Post abbastanza reticente in alcuni suoi passaggi, capirete perché.
Non ci crederete mai. Sono stato abbordato da una volontaria. No, niente di erotico, ma per la prima volta una dei tantissimi e gentilissimi volontari che ovunque ci indirizzano nei luoghi degli eventi non si è limitata a verificare la mia destinazione dal grande hub dei trasporti, davanti all’IBC, dove partono tutti i bus diretti alle venues e agli hotel. Mi ha chiesto da dove venissi e si è entusiasmata perché desidera tanto venire in Italia. Per mangiare la pizza, essenzialmente, dice. Non è stata impiegata a tempo pieno alle olimpiadi, ma solo per tre giorni, durante i quali ha fatto avanti e indietro da casa sua, distante un’ora di treno. Studia Scienze dello Sport.
Stamattina ho speso benissimo mezza giornata di libertà grazie a una pallavolista giapponese amica di Giulia, della quale non farò il nome perché pur di incontrarci ha sfidato le regole della sua società, che le avrebbero impedito di muoversi a Tokyo a causa della pandemia. Ci ha accompagnati prima allo Shinjuku Gyoen National Garden, un ampio parco ricchissimo di vegetazione e di laghetti con grosse tartarughe e carpe di dimensioni mostruose, e dove i prati sono tagliati perfettamente all’inglese. Ci siamo fermati per una limonata buonissima in un chiosco gestito da due vecchietti estremamente simpatici, dove ho trovato anche dei piccoli oggetti regalo davvero originali (non citerò nemmeno questi, ovviamente).

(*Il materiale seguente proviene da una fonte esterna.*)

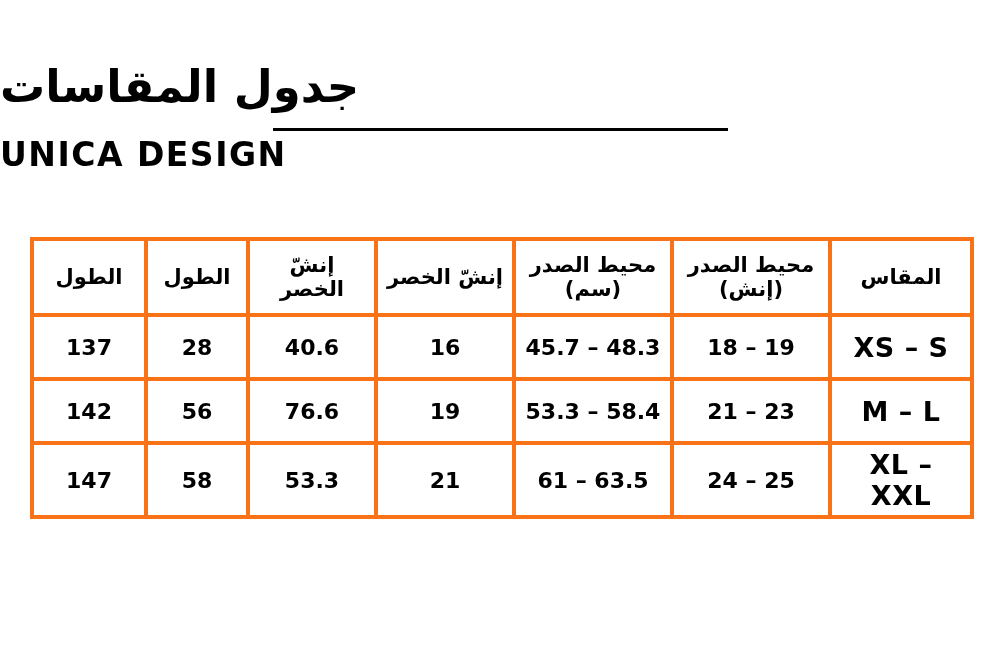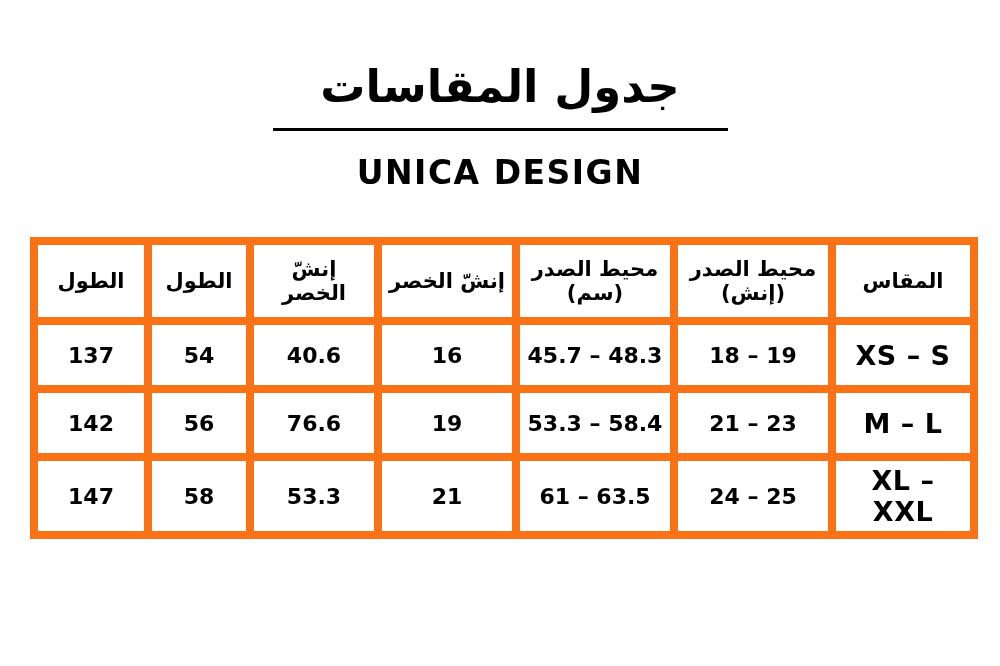--- a/index.html
+++ b/index.html
@@ -18,39 +18,39 @@
   .page {
     position: relative;
     width: 1000px;
     height: 666px;
     box-sizing: border-box;
   }
 
   
   .header {
     padding-top: 62px;
-    text-align: center;
+    text-align: left;
   }
   .title-ar {
     font-family: "DejaVu Sans", "Liberation Sans", sans-serif;
     font-size: 45px;
     font-weight: bold;
     line-height: 1.1;
     letter-spacing: 0px;
     color: #000000;
     direction: rtl;
   }
   .title-rule {
     width: 455px;
     height: 3px;
     background: #000000;
     margin: 16px auto 0 auto;
   }
   .subtitle-en {
-    margin-top: 22px;
+    margin-top: 4px;
     font-size: 33px;
     font-weight: bold;
     letter-spacing: 1.5px;
     color: #000000;
   }
 
   
   .table-wrap {
     position: absolute;
     left: 30px;
@@ -58,21 +58,21 @@
     width: 940px;
   }
   table.sizes {
     border-collapse: collapse;
     width: 940px;
     table-layout: fixed;
     direction: rtl;
   }
   table.sizes th,
   table.sizes td {
-    border: 8px solid #f97316;
+    border: 4px solid #f97316;
     text-align: center;
     vertical-align: middle;
     color: #000000;
     padding: 4px;
   }
   table.sizes thead th {
     height: 64px;
     font-size: 21px;
     font-weight: bold;
     direction: rtl;
@@ -130,21 +130,21 @@
           <th>الطول</th>
         </tr>
       </thead>
       <tbody>
         <tr>
           <td class="size-label">XS – S</td>
           <td>18 – 19</td>
           <td>45.7 – 48.3</td>
           <td>16</td>
           <td>40.6</td>
-          <td>54</td>
+          <td>28</td>
           <td>137</td>
         </tr>
         <tr>
           <td class="size-label">M – L</td>
           <td>21 – 23</td>
           <td>53.3 – 58.4</td>
           <td>19</td>
           <td>76.6</td>
           <td>56</td>
           <td>142</td>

Poi, altro shopping in uno dei negozi ufficiali di Tokyo 2020, dove ogni cosa costa un botto solo per il brand, e soprattutto in un grande magazzino paradiso della cancelleria. E anche qui mi sono dedicato a trovare oggetti tipici della tradizione giapponese (e scusate ancora la reticenza, ma ho bisogno di non rovinare alcune piccole sorprese). Nessuna remora, invece, a parlare del sushi che abbiamo mangiato a pranzo. Ribadisco l’impressione avuta quando lo avevo acquistato al supermercato: a livello di gusto non siamo lontani dall’offerta italiana, spero che anche qui non si adattino a compromessi sulla qualità del prodotto. Non era un all-you-can-eat, comunque, l’ordinazione andava fatta su un tablet che passa direttamente la comanda ai tre maestri dietro il bancone. Ci sono varietà diverse di pesce, quello sì, oltre al salmone e al tonno a noi ben noti, dall’anguilla a un pesce bianco che non ho saputo identificare, fino al calamaro. Anche il nostro modo di mangiarlo è corretto, ho subito chiesto alla nostra amica locale la procedura giusta, ed è la stessa nostra: il wasabi, se piace, può essere sciolto nella ciotola insieme alla soia, oppure applicato direttamente sul pesce. Sarebbe meglio bagnare poi nell’intingolo solo la parte con il pesce ma anche per i giapponesi questo non è sempre semplice, così si adattano a bagnare il riso senza che questo suoni sacrilego.
Ovviamente questo vale per i giapponesi “normali”, che giustamente sono piuttosto sportivi sull’argomento. Non concorderebbe affatto il mitico Jiro Ono, che purtroppo non potrò andare a visitare come mi sarebbe piaciuto fare, soprattutto perché credo serva una prenotazione a scadenza almeno semestrale; ma se mai dovessi tornare da queste parti ci riproverò. Ono ha i suoi punti irrinunciabili sul modo di mangiare il sushi, e mescolare soia e wasabi non ne fa parte. Qui se volete saperne di più.
Tra qualche ora commenterò la mia prima finale olimpica, Usa-Brasile di pallavolo femminile. Sognavamo un appuntamento con la storia e con le nostre ragazze, è andata male ma ci riproveremo. Sarà comunque molto bello aggiungere questa esperienza. Dopo, ancora due passi in città (tifone permettendo, è annunciato un altro passaggio) e sarà tempo di chiudere la valigia, partenza lunedì mattina e arrivo in tarda serata, recuperando il fuso orario perduto all’andata. Recuperare i bioritmi normali sarà un pochino più difficile, ma bisogna fare in fretta perché dopo una decina di giorni si riparte. Croazia e Serbia, gli Europei. Fanculo Covid, che bella estate.